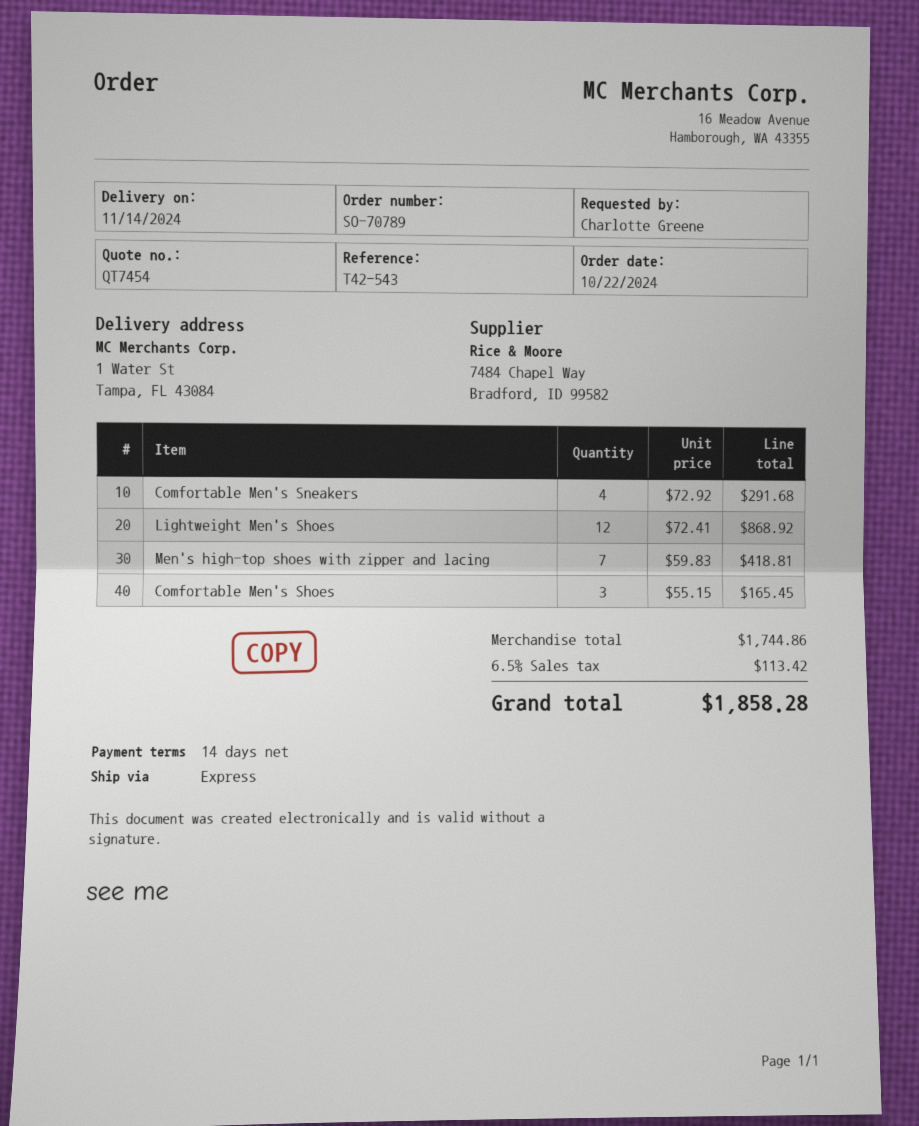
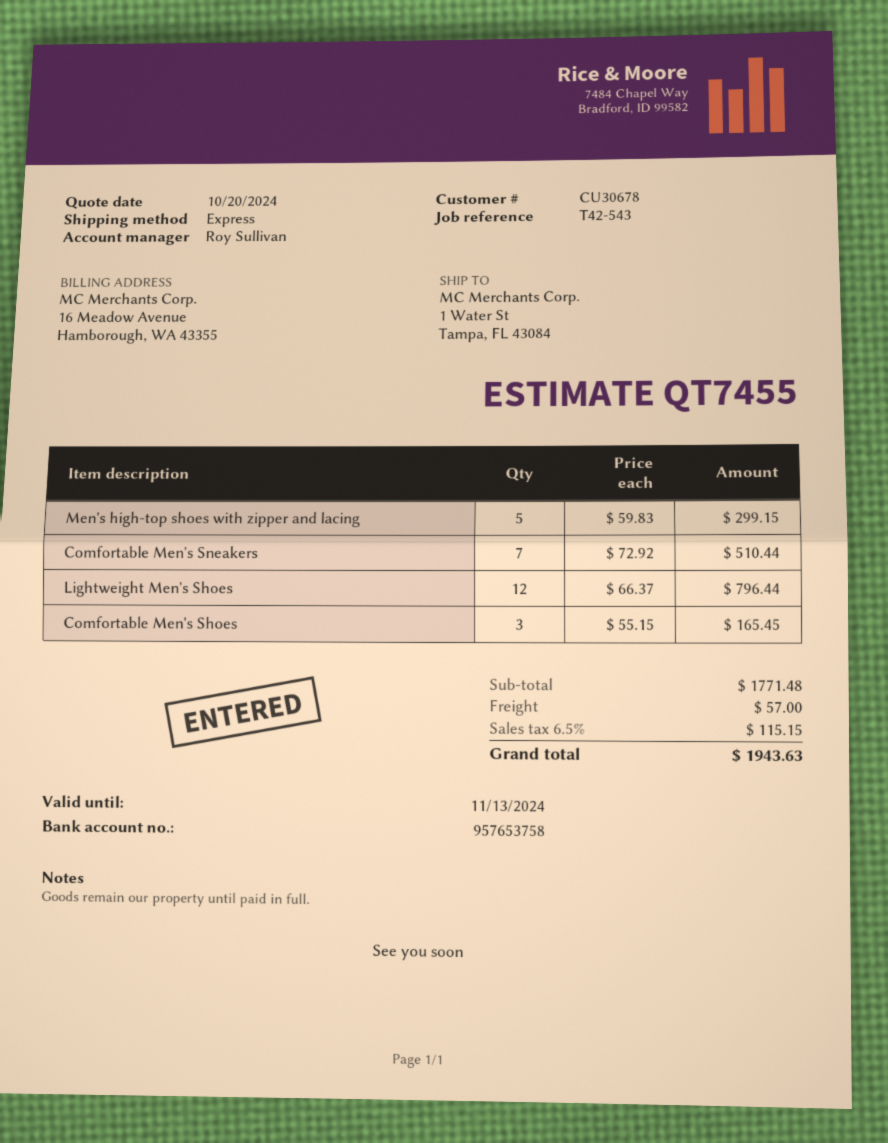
quote number: QT7454 -> QT7455
Comfortable Men's Sneakers: 4 x 72.92 = 291.68 -> 7 x 72.92 = 510.44
Lightweight Men's Shoes: 12 x 72.41 = 868.92 -> 12 x 66.37 = 796.44
Men's high-top shoes with zipper and lacing: 7 x 59.83 = 418.81 -> 5 x 59.83 = 299.15
subtotal: 1744.86 -> 1771.48
shipping: none -> 57.00
tax: 6.5% = 113.42 -> 6.5% = 115.15
total: 1858.28 -> 1943.63

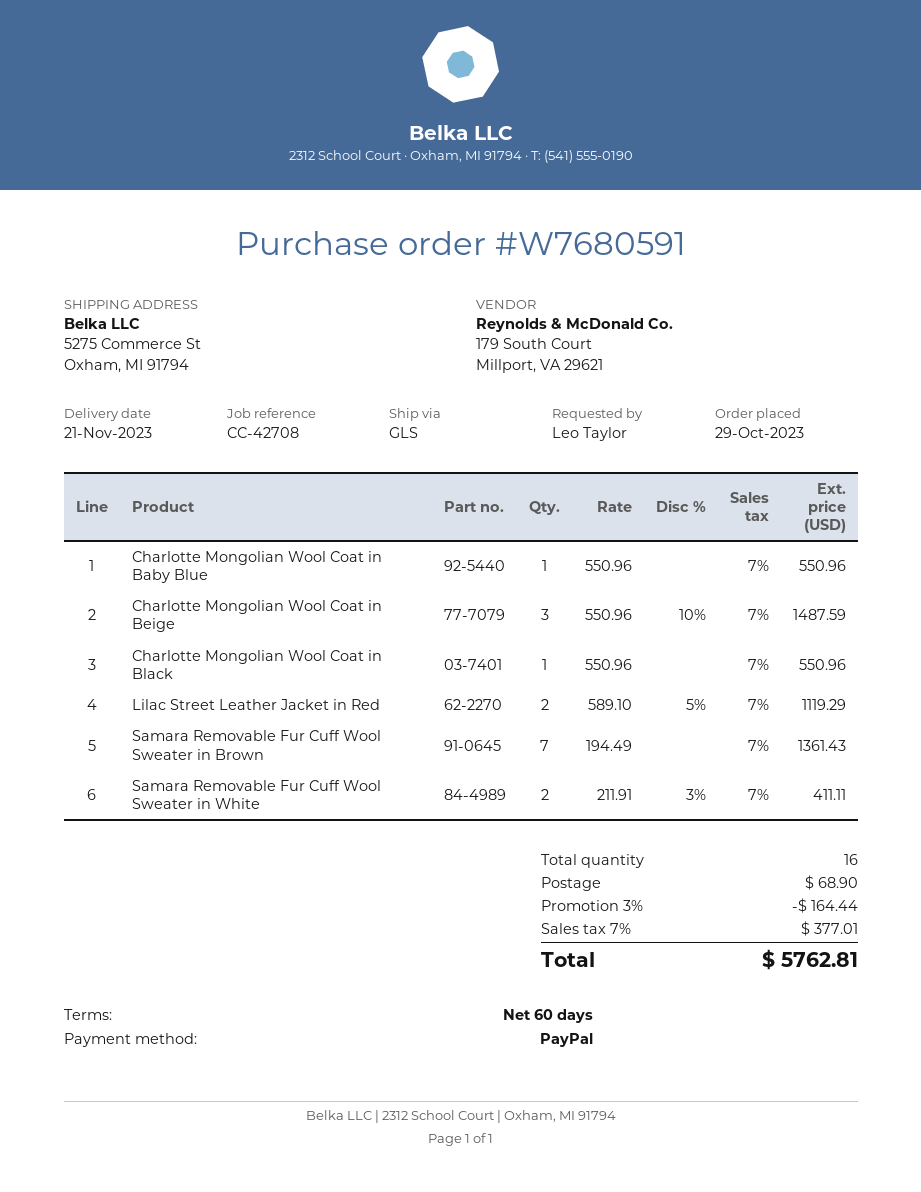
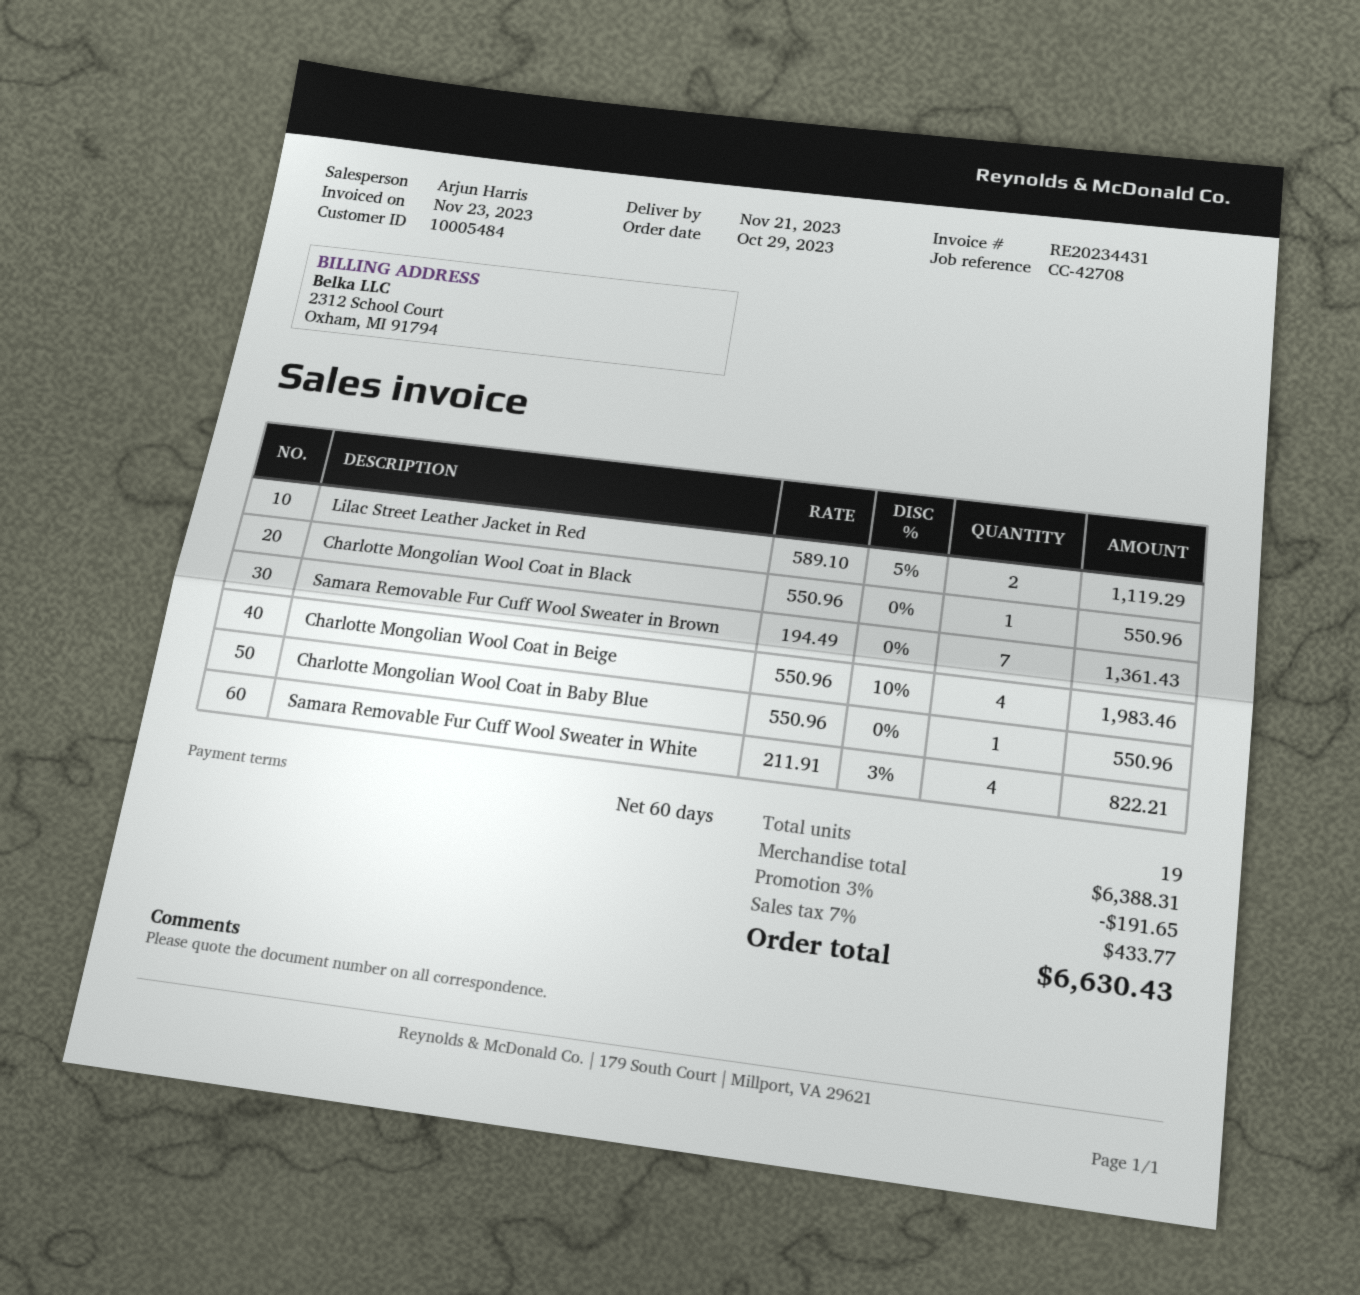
Charlotte Mongolian Wool Coat in Beige: 3 x 550.96 - 10% = 1487.59 -> 4 x 550.96 - 10% = 1983.46
Samara Removable Fur Cuff Wool Sweater in White: 2 x 211.91 - 3% = 411.11 -> 4 x 211.91 - 3% = 822.21
total quantity: 16 -> 19
discount: 3% = 164.44 -> 3% = 191.65
shipping: 68.90 -> none
tax: 7% = 377.01 -> 7% = 433.77
total: 5762.81 -> 6630.43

______

Once you have found every line above holding the word "Wool", copy those lines.

Charlotte Mongolian Wool Coat in Beige: 3 x 550.96 - 10% = 1487.59 -> 4 x 550.96 - 10% = 1983.46
Samara Removable Fur Cuff Wool Sweater in White: 2 x 211.91 - 3% = 411.11 -> 4 x 211.91 - 3% = 822.21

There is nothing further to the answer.